И за несколько дней до Рождества Эмиль и Ида отправились по заснеженной дороге к дому для бедных, с трудом волоча большую корзину, до краев набитую снедью. Чего там только не было! И колбаса, и студень, и окорок, и сдобные булки, и пряники, и свечи, и даже маленькая табакерка с табаком для Стулле Йоке.

Лишь тот, кому приходилось голодать, может себе представить, как обрадовались старики и старухи, когда появились Эмиль и Ида с большой корзиной. Но только они хотели приняться за еду — и Стулле Йоке, и Калле Спадер, и Иохан Эт, и… одним словом, все, — как Командирша заявила:

— До Рождества никто ничего не получит.
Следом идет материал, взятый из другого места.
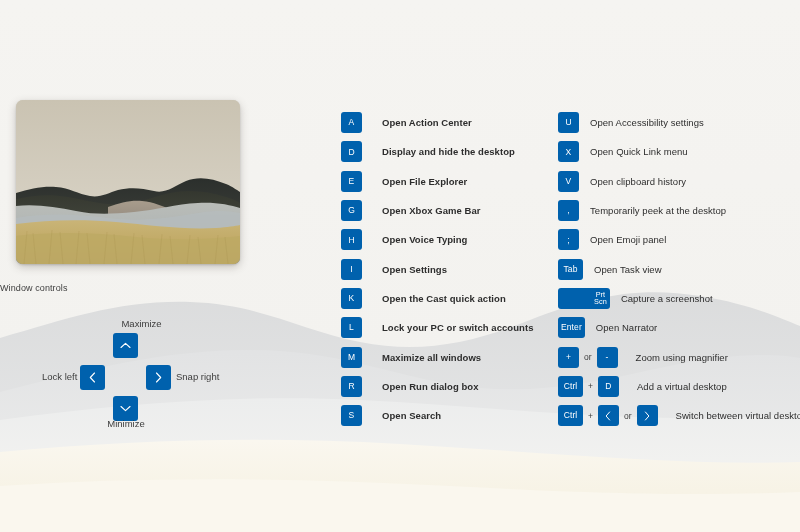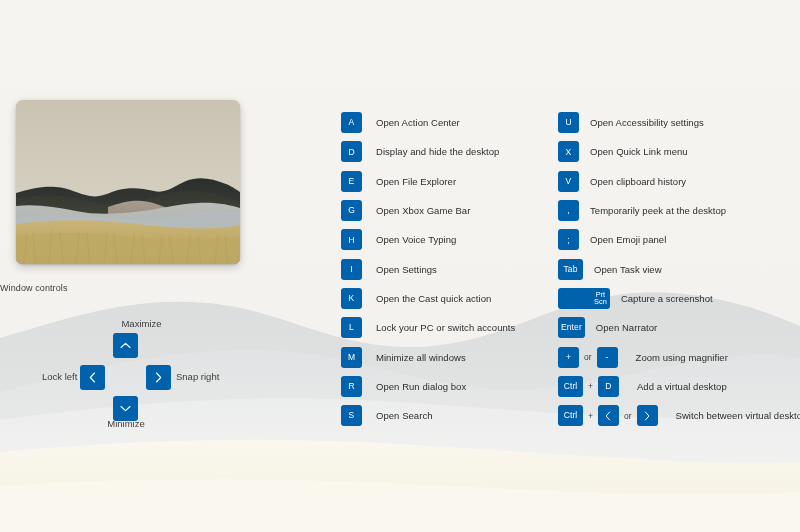"Open Action Center" #col-left .desc { font-weight: none -> bold; margin-left: 14px -> 20px }
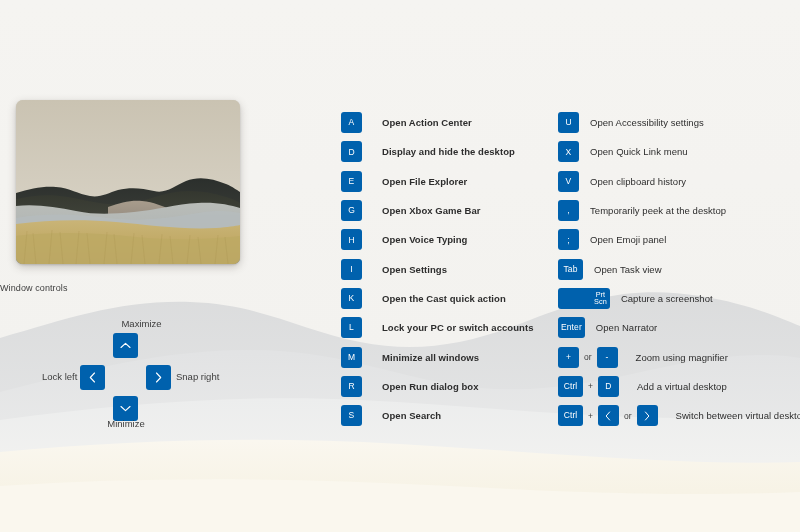"Minimize all windows" span.desc { text: Minimize -> Maximize }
И ни у кого не хватило смелости возразить. Эмиль и Ида отправились домой. На хуторе Катхульт настроение было в тот день праздничное, и на следующий день тоже. Эмиль с Идой играли хлопушками, и в Катхульте царили мир и веселье. Потом папа и мама Эмиля собрались в гости на хутор Скорпхульт, расположенный по ту сторону леса. Все в Леннеберге знали, каким озорником был Эмиль, потому Свенсонов пригласили без детей.

— Ну и наплевать, — обиженно заявил Эмиль. — Тем хуже для них. Они рискуют вообще никогда со мной не познакомиться.

— И со мной тоже, — подхватила Ида.

Сперва было решено оставить дома Лину, чтобы она присмотрела за детьми. Но Лина с раннего утра канючила, все твердила, что ей надо проведать мать, которая живет неподалеку от Скорпхульта. Лина, видно, сообразила, что раз они все равно едут в ту сторону, ей стоит этим воспользоваться и прокатиться на санях.